While you may not need a Living Lettuce Wall quite as big as the one to the left, it is possible for everyone to enjoy fresh, crisp, home-grown lettuce whether or not you have space for a traditional garden.
Here Is How
1st - Choose Your Pleasure
There are four main kinds of lettuce to choose from: Butterhead (Bibb), Crisphead (Iceberg), Romaine and Looseleaf (Cutting). There is no wrong choice among these delicious garden greens, but we have listed some qualities of each type so you can make your choice wisely.

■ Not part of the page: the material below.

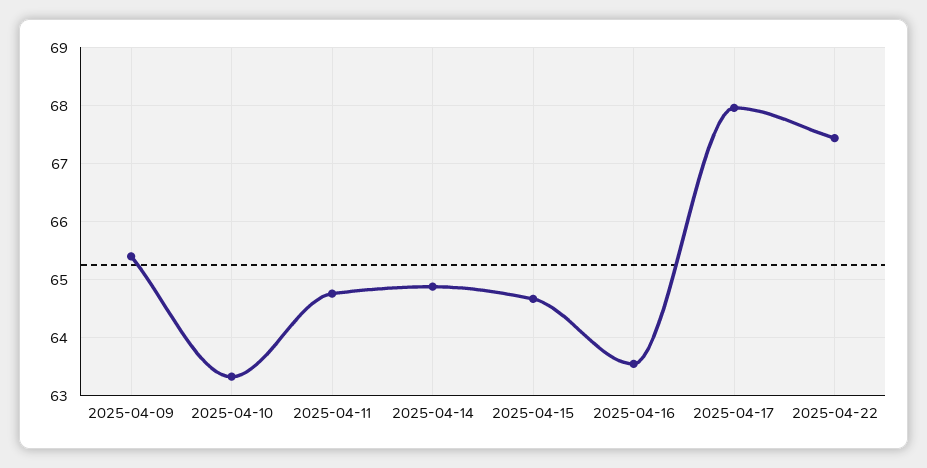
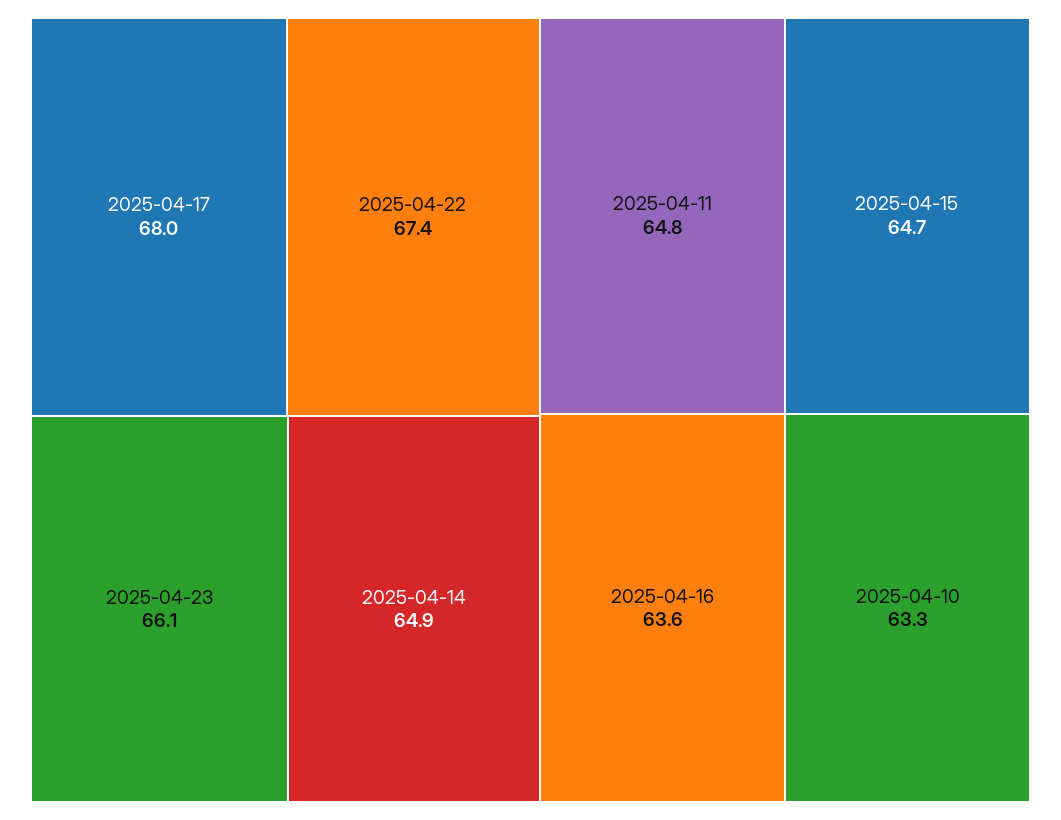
2025-04-09: 65.4 -> none
2025-04-23: none -> 66.1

Butterhead Lettuce is the largest and best-flavored (our opinion) group of lettuces. Tender leaf lettuces form a tightly folded head with delicate buttery flavor. Typically smaller heads than other types. You can cut individual leaves at any stage and the plants will keep producing all season long - a great feature for living walls.
Looseleaf Lettuce are fast-growing and won’t form tight heads like Romaine varieties. Looseleaf lettuce varieties come in such brilliant colors from chartreuse, deep green and bronzy reds. Like Butterhead varieties, you can cut individual leaves at any stage of Looseleaf's development and the plants will keep producing all season long.
Romaine Lettuce contain elongated, thick leaves which are crisp and savory, and hold these qualities well after harvest. Very heat resistant, these plants are slow to bolt and are ideal for either fall or spring. Romaine varieties take 75 to 85 days to mature from seed; a bit longer than Butterhead and Looseleaf varieties.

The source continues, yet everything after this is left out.